I was wrong about this tree

Matt Kelly, boonieadjacent.com
The tree. / Photo: Matt Kelly

NEW YORK – In the backyard there is a tree, an ornamental crab apple. It’s only purpose has been getting in the way while mowing the lawn and aggravating allergies in the spring. I want to cut it down.

But the other day, while working in the backyard, we found this tree awash in bees. A whole swirling, buzzing cloud of them. How had we never noticed this before? And looking closer, we saw that there were at least four different types of bees going about their daily business among the white flowers.

ITF backyard BEE COMPARISON B

Identifying bees by sight – without catching them and closely examining their physical features – will only get you so far. But for the casual observer, this is often enough to appreciate the diversity that exists.

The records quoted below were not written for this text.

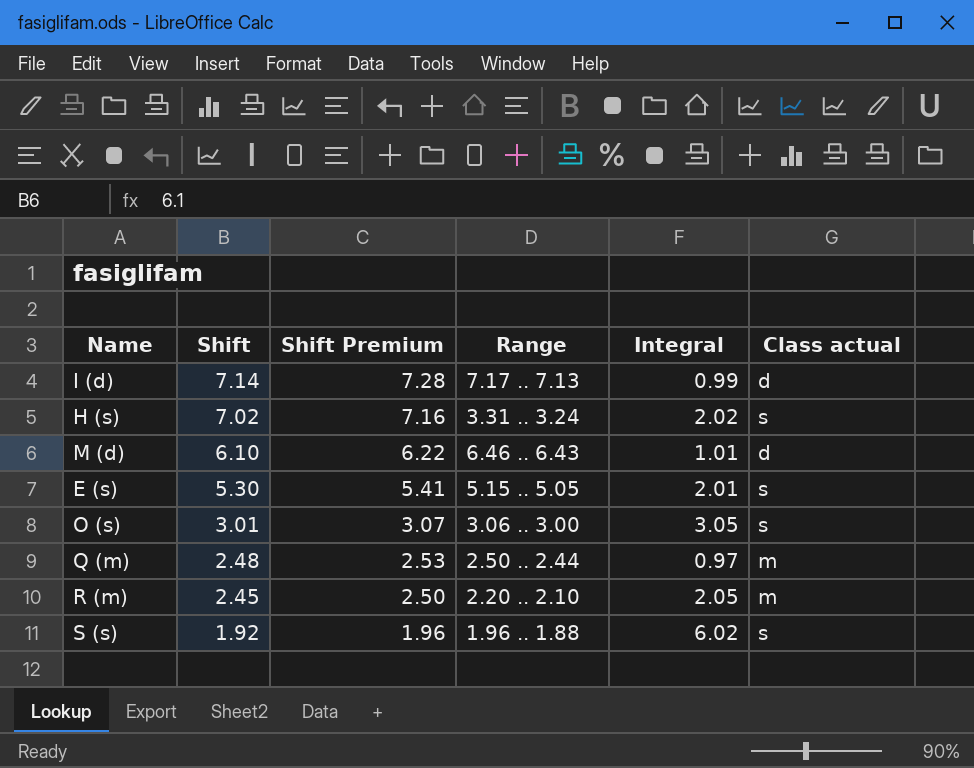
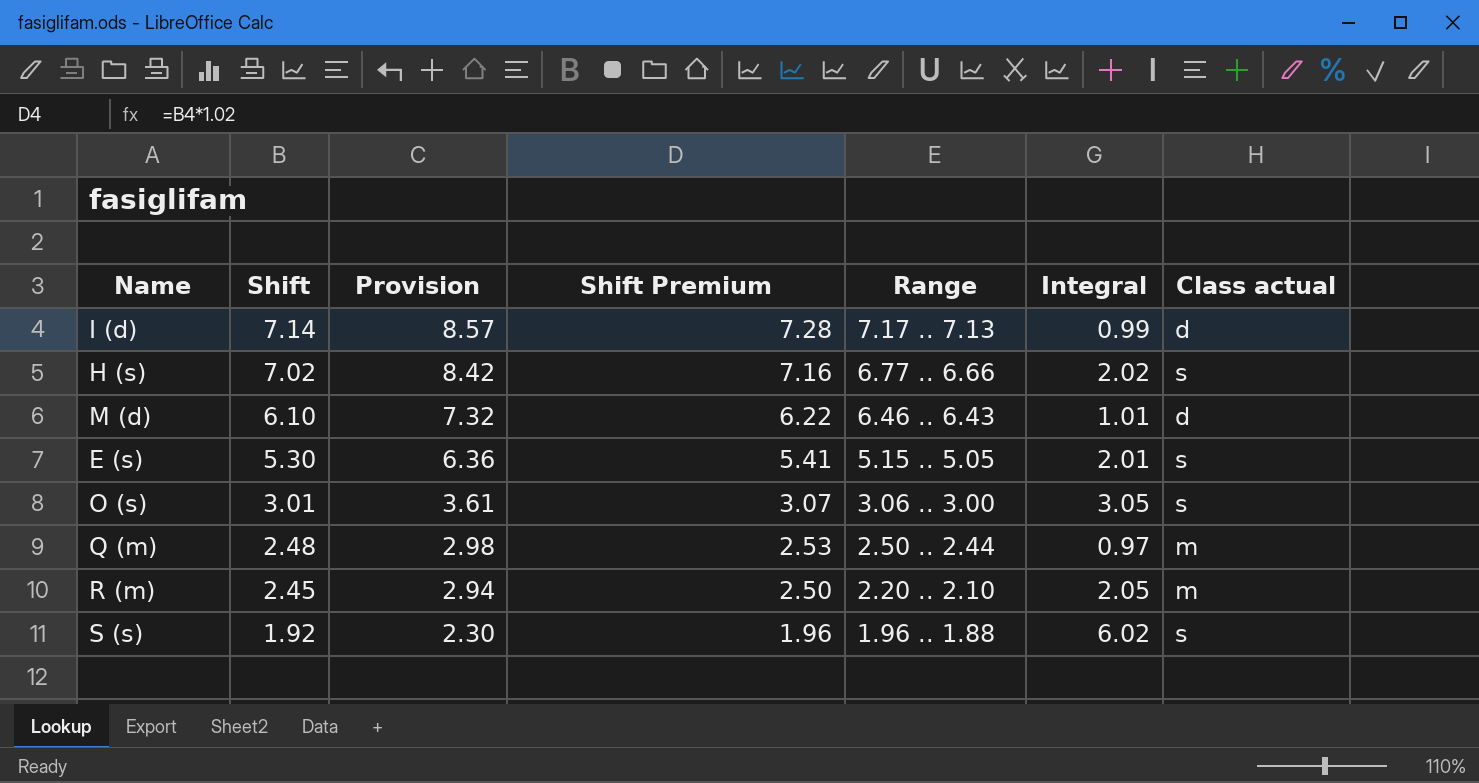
column Provision | formula: none -> [Shift] * 1.2
H (s) | Range: 3.31 .. 3.24 -> 6.77 .. 6.66

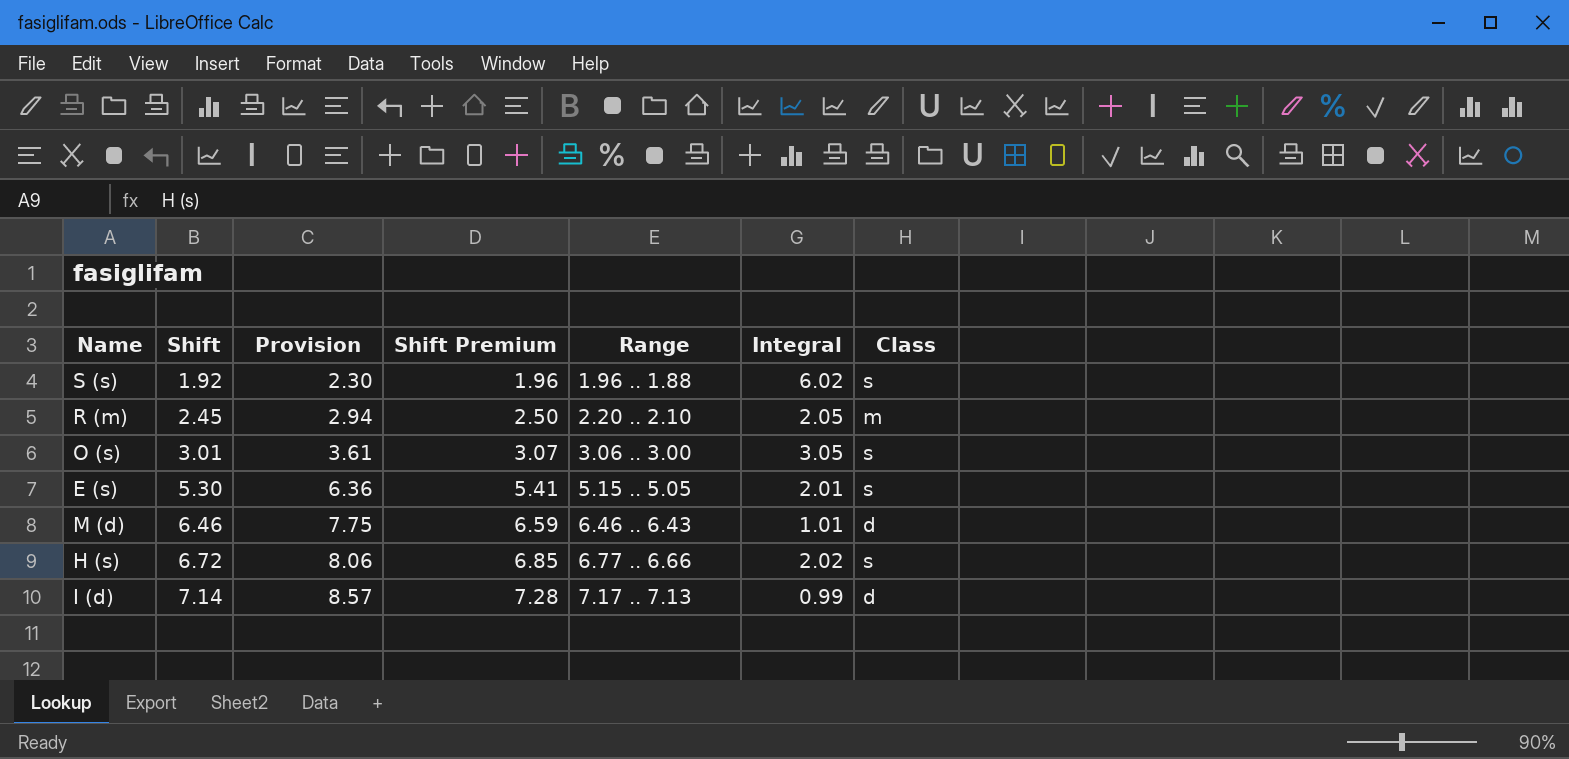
row order: Shift descending -> Shift ascending
column name: Class actual -> Class
row Q (m): 2.48 | 2.98 | 2.53 | 2.50 .. 2.44 | 0.97 | m -> none
M (d) | Shift: 6.10 -> 6.46
M (d) | Provision: 7.32 -> 7.75
M (d) | Shift Premium: 6.22 -> 6.59
H (s) | Shift: 7.02 -> 6.72
H (s) | Provision: 8.42 -> 8.06
H (s) | Shift Premium: 7.16 -> 6.85

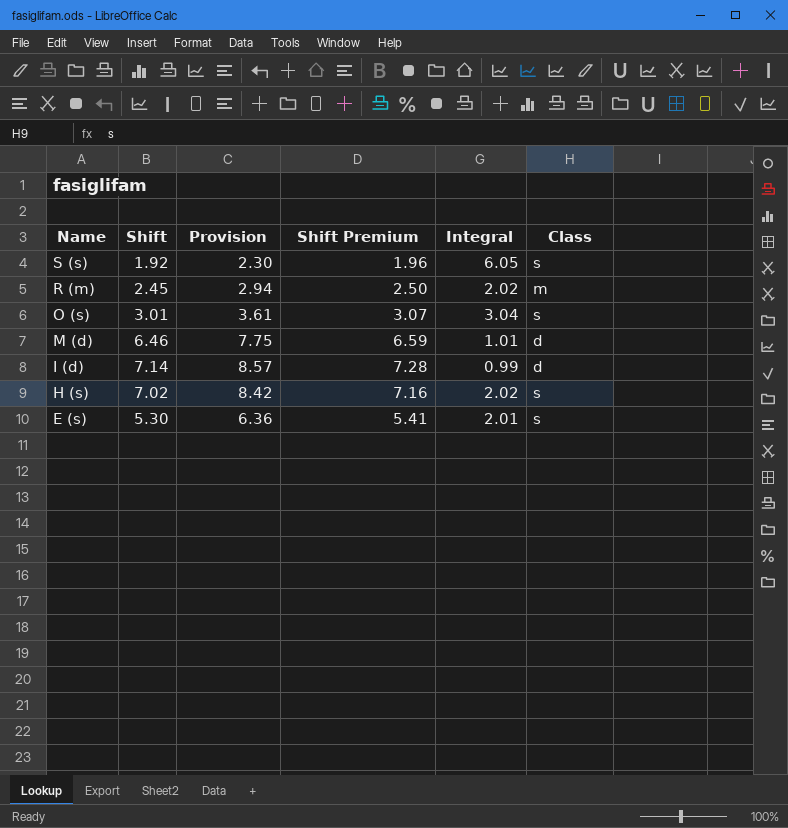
row order: Shift ascending -> Name descending
column Range | position: 5 -> none
S (s) | Integral: 6.02 -> 6.05
R (m) | Integral: 2.05 -> 2.02
O (s) | Integral: 3.05 -> 3.04
H (s) | Shift: 6.72 -> 7.02
H (s) | Provision: 8.06 -> 8.42
H (s) | Shift Premium: 6.85 -> 7.16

Matt Kelly, boonieadjacent.com
Bumble bee (Bombus spp) / Photo: Matt Kelly

The were bumble bees (Bombus spp), bright yellow and black, and fuzzy. They lumbered through the air with their deep rumble. They crashed into their target flowers, grabbing hold and gathering sustenance with their long tongues.

Matt Kelly, boonieadjacent.com
Honey bee (Apis mellifera) / Photo: Matt Kelly

There were honey bees (Apis mellifera), with their bellies stripped russet and black. Their whining buzz unmistakable. They hovered thoughtfully in front of flowers, with hind legs dangling and saddlebags packed with bright yellow pollen, before grabbing hold to gather more.

Matt Kelly, boonieadjacent.com
A sweat bee (Lasioglossum spp), about the size of a honey bee. / Photo: Matt Kelly
Matt Kelly, boonieadjacent.com
A tiny little sweat bee (Lasioglossum spp). / Photo: Matt Kelly

And then there were two different kinds of sweat bees (Lasioglossum spp). Both were shiny, black and slender, with relatively few hairs on their bodies. One was similar in size to a honey bee, while the other was so small it could perch atop a flower’s stamen to gather pollen. Both types were in perpetual motion, rarely landing. Very challenging to observe.

Clearly, I was wrong about this tree and its purpose in the world. My apologies.